🤖 AI Summary
To address the dual requirement for accuracy and interpretability in safety-critical domains, this paper proposes WASUP—a novel intrinsically interpretable neural network. WASUP employs class-discriminative support vectors as human-understandable prototypes, leverages the B-Cos transformation to enforce weight-input alignment, and performs classification via similarity-based aggregation—thereby enabling both local and global faithful explanations by design. It is the first work to unify case-based reasoning, support vector representation, and weight-input alignment within a single neural architecture; we formally prove that its explanations strictly satisfy the faithfulness axiom. Evaluated on Stanford Dogs, Pascal VOC, and RSNA pathology detection tasks, WASUP achieves state-of-the-art accuracy comparable to black-box models while delivering verifiable, trustworthy explanations—substantially enhancing model reliability in high-stakes applications.
📝 Abstract
The deployment of deep learning models in critical domains necessitates a balance between high accuracy and interpretability. We introduce WASUP, an inherently interpretable neural network that provides local and global explanations of its decision-making process. We prove that these explanations are faithful by fulfilling established axioms for explanations. Leveraging the concept of case-based reasoning, WASUP extracts class-representative support vectors from training images, ensuring they capture relevant features while suppressing irrelevant ones. Classification decisions are made by calculating and aggregating similarity scores between these support vectors and the input's latent feature vector. We employ B-Cos transformations, which align model weights with inputs to enable faithful mappings of latent features back to the input space, facilitating local explanations in addition to global explanations of case-based reasoning.
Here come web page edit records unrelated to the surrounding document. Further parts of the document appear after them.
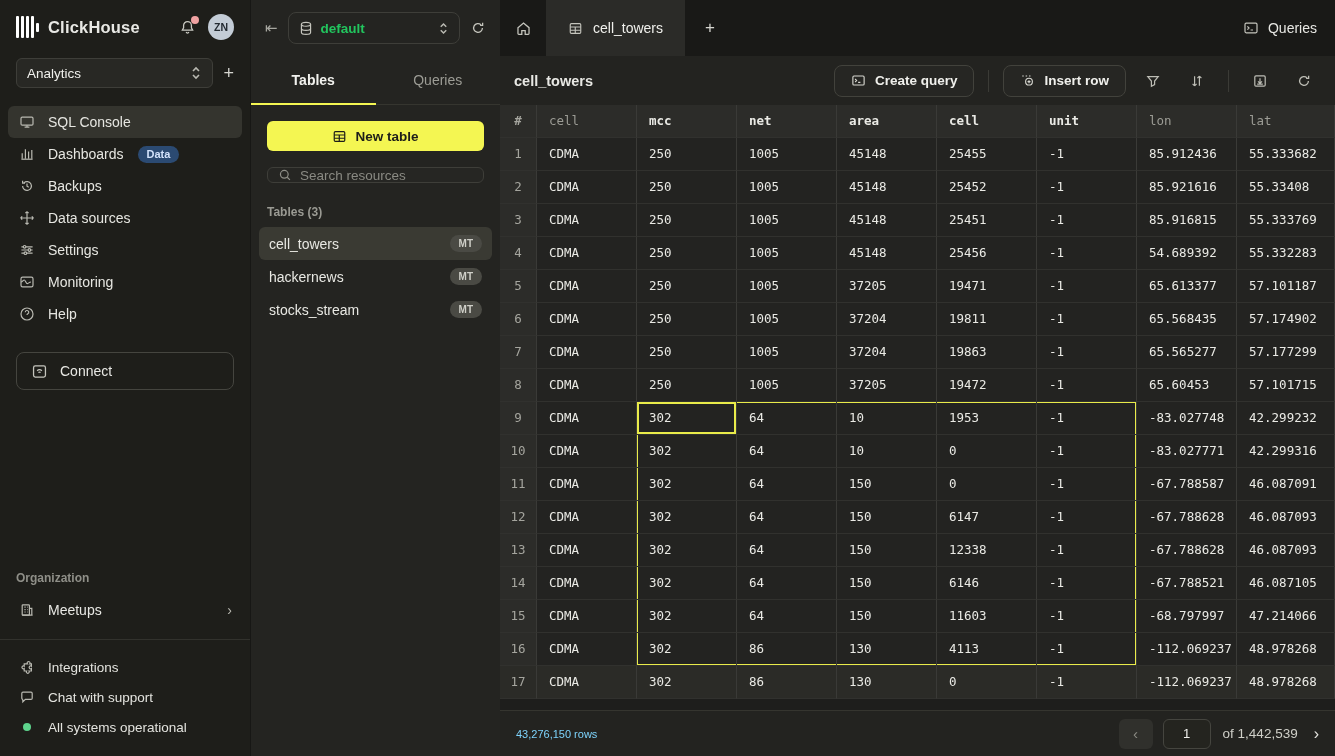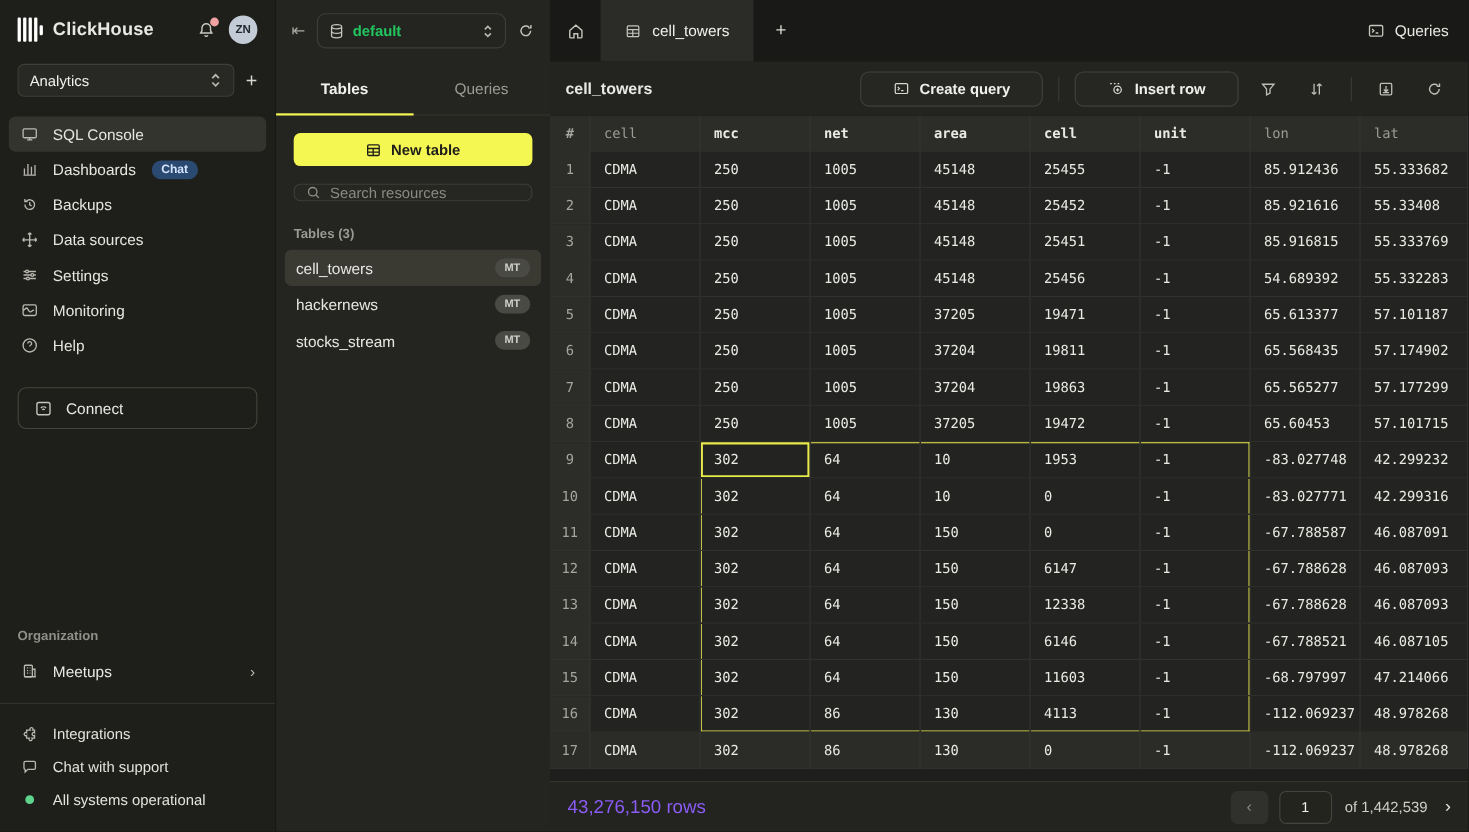--- a/index.html
+++ b/index.html
@@ -83,39 +83,39 @@
              font-size:14px; color:#f0f0ec; }
   .doc-tab .ic { color:#c5c5bd; display:flex; }
   .tab-plus { width:50px; display:flex; align-items:center; justify-content:center; color:#d6d6d0; font-size:17px; }
   .tabbar-spacer { flex:1; }
   .queries-btn { display:flex; align-items:center; gap:9px; padding:0 18px; font-size:14px; color:#ececе7; }
   .queries-btn .ic { color:#c5c5bd; display:flex; }
 
   .toolbar { height:49px; background:#232320; display:flex; align-items:center; padding:0 14px; gap:10px; }
   .tb-title { font-size:14.5px; font-weight:700; flex:1; }
   .tb-btn { height:32px; border:1px solid #42423c; background:#262623; border-radius:8px;
-            display:flex; align-items:center; gap:9px; padding:0 29px; font-size:13.5px;
+            display:flex; align-items:center; gap:9px; padding:0 16px; font-size:13.5px;
             font-weight:600; color:#f0f0ec; }
   .tb-btn .ic { color:#d8d8d1; display:flex; }
   .tb-sep { width:1px; height:22px; background:#3b3b36; margin:0 4px; }
   .tb-ic { width:34px; display:flex; align-items:center; justify-content:center; color:#bdbdb5; }
 
   .gridwrap { flex:1; background:#1e1e1c; overflow:hidden; position:relative; }
   .grid { display:grid; grid-template-columns:37px repeat(7,100px) 1fr; width:835px; }
   .gc { height:33px; line-height:32px; font-family:"DejaVu Sans Mono", monospace; font-size:12.5px;
         white-space:nowrap; overflow:hidden; border-right:1px solid #3a3a37; border-bottom:1px solid #31312e;
         padding-left:12px; background:#232321; color:#eaeae5; }
   .gc.hd { background:#2c2c29; color:#ededе8; font-weight:700; }
   .gc.hd.muted { color:#9c9c95; font-weight:400; }
   .gc.rn { background:#2c2c29; color:#a5a59e; text-align:center; padding-left:0; border-right:1px solid #3a3a37; }
   .gc.hover { background:#2b2b27; }
 
   .gfooter { height:46px; background:#232320; border-top:1px solid #35352f; display:flex;
              align-items:center; padding:0 16px; }
-  .rows-count { font-size:17px; color:#8b5cf6; flex:1; }
+  .rows-count { font-size:11px; color:#7dd3fc; flex:1; }
   .pg-prev { width:34px; height:30px; background:#30302c; border-radius:6px; display:flex;
              align-items:center; justify-content:center; color:#8b8b84; font-size:15px; margin-right:10px; }
   .pg-input { width:48px; height:30px; border:1px solid #45453f; background:#24241f; border-radius:6px;
               color:#f0f0ec; text-align:center; font-size:13px; font-family:"Liberation Sans",sans-serif;
               margin-right:12px; outline:none; }
   .pg-of { font-size:13.5px; color:#cfcfc8; margin-right:16px; }
   .pg-next { color:#e3e3de; font-size:16px; }
 
   svg { display:block; }
 </style>
@@ -170,21 +170,21 @@
         <span>SQL Console</span>
       </div>
       <div class="nav-item">
         <span class="ic">
           <svg width="16" height="16" viewBox="0 0 20 20" fill="none" stroke="currentColor" stroke-width="1.5">
             <path d="M4 16V9M8 16V4M12 16V7M16 16V5"></path>
               <path d="M3 16.5h14"></path>
           </svg>
         </span>
         <span>Dashboards</span>
-        <span class="beta" style="background: rgb(43, 74, 114); color: rgb(210, 226, 251);">Chat</span>
+        <span class="beta" style="background: rgb(43, 74, 114); color: rgb(210, 226, 251);">Data</span>
       </div>
       <div class="nav-item">
         <span class="ic">
           <svg width="16" height="16" viewBox="0 0 20 20" fill="none" stroke="currentColor" stroke-width="1.5">
             <path d="M4.5 10a5.5 5.5 0 1 0 1.6-3.9"></path>
               <path d="M4.5 3.5v3h3"></path>
               <path d="M10 7v3.2l2.2 1.3"></path>
           </svg>
         </span>
         <span>Backups</span>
We evaluate WASUP on three tasks: fine-grained classification on Stanford Dogs, multi-label classification on Pascal VOC, and pathology detection on the RSNA dataset. Results indicate that WASUP not only achieves competitive accuracy compared to state-of-the-art black-box models but also offers insightful explanations verified through theoretical analysis. Our findings underscore WASUP's potential for applications where understanding model decisions is as critical as the decisions themselves.